[Difference listings]
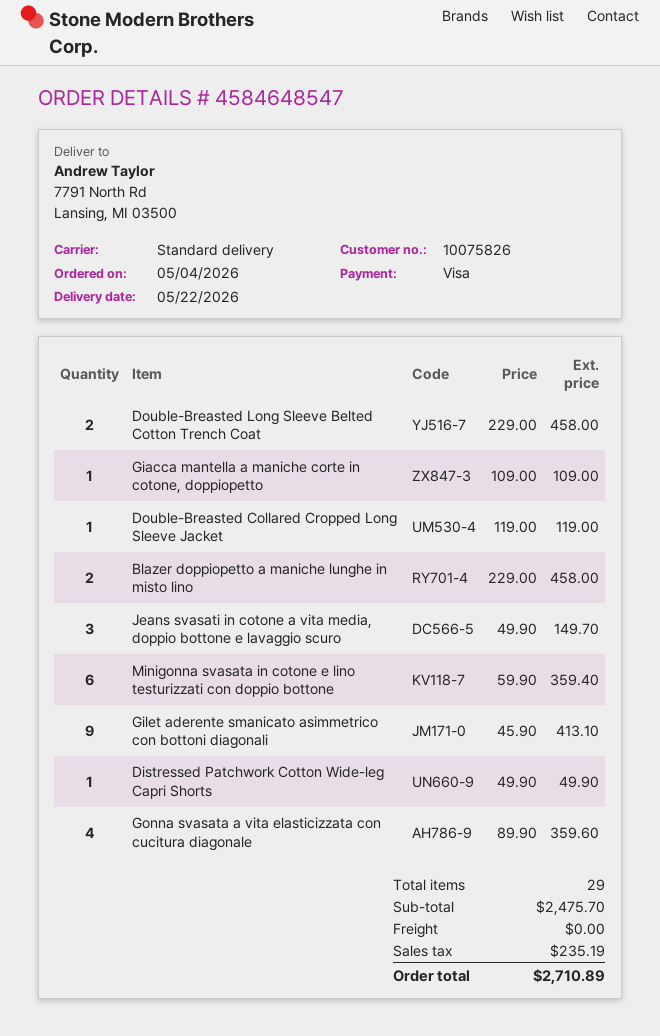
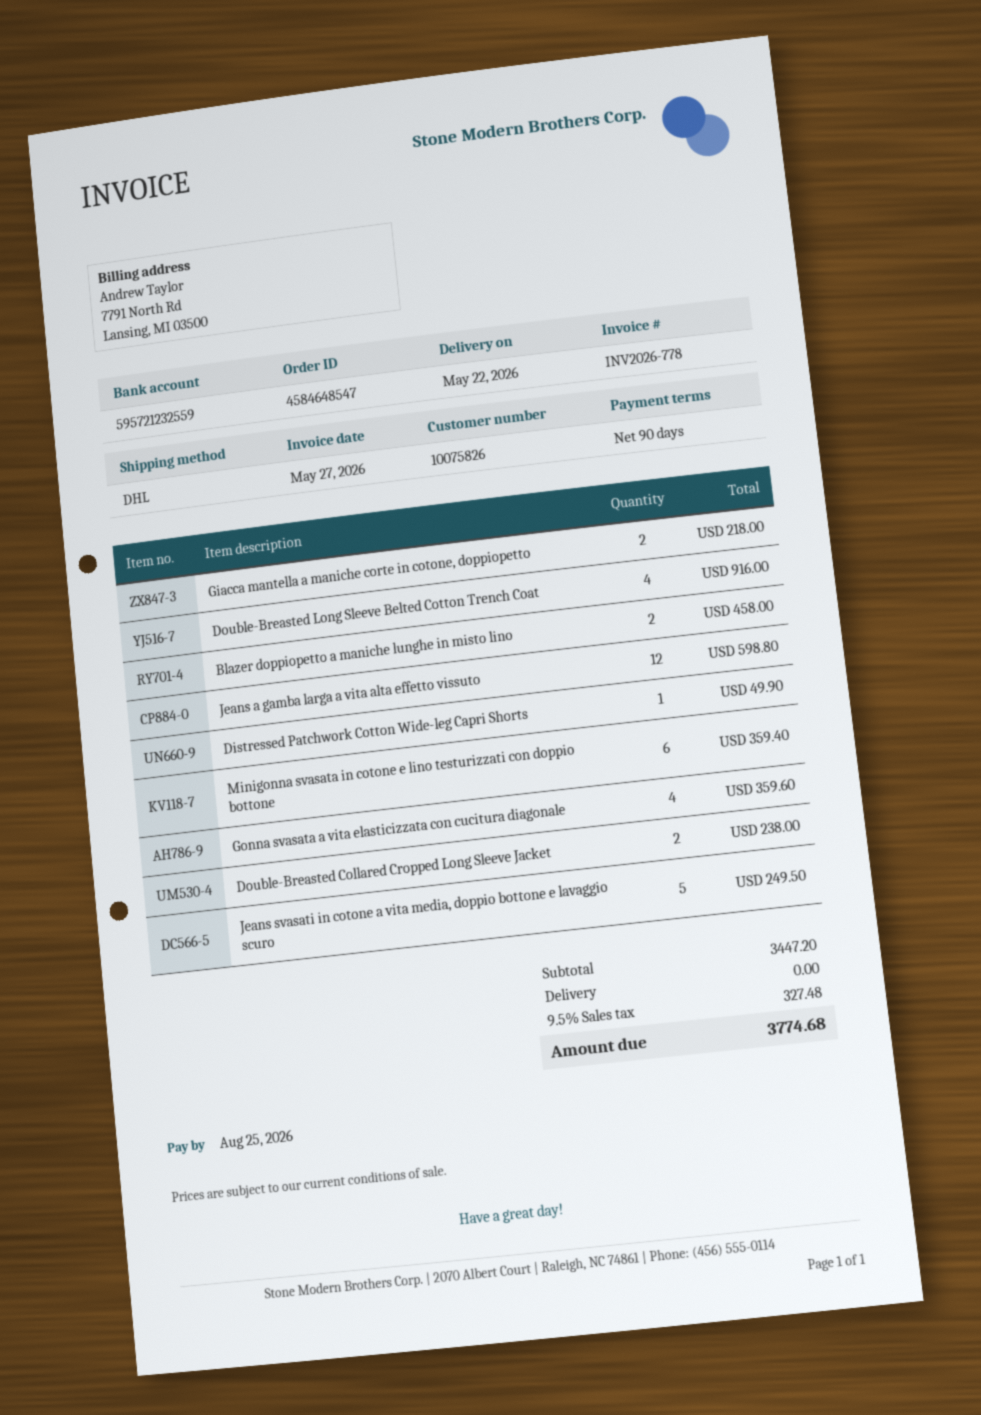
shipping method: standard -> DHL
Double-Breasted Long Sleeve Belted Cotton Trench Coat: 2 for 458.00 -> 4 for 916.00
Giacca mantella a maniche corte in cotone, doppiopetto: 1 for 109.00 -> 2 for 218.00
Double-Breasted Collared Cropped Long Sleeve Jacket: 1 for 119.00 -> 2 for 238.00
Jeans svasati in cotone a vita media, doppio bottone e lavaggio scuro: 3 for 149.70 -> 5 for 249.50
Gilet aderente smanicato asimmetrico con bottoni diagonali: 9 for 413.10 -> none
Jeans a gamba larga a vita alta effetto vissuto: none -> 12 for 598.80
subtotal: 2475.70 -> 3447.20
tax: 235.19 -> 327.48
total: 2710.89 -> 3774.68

WORK REQUEST | Give back the line containing "subtotal: 2475.70 -> 3447.20" and all the lines after it through the end of the records, unchanged.

EXPECTED ANSWER |
subtotal: 2475.70 -> 3447.20
tax: 235.19 -> 327.48
total: 2710.89 -> 3774.68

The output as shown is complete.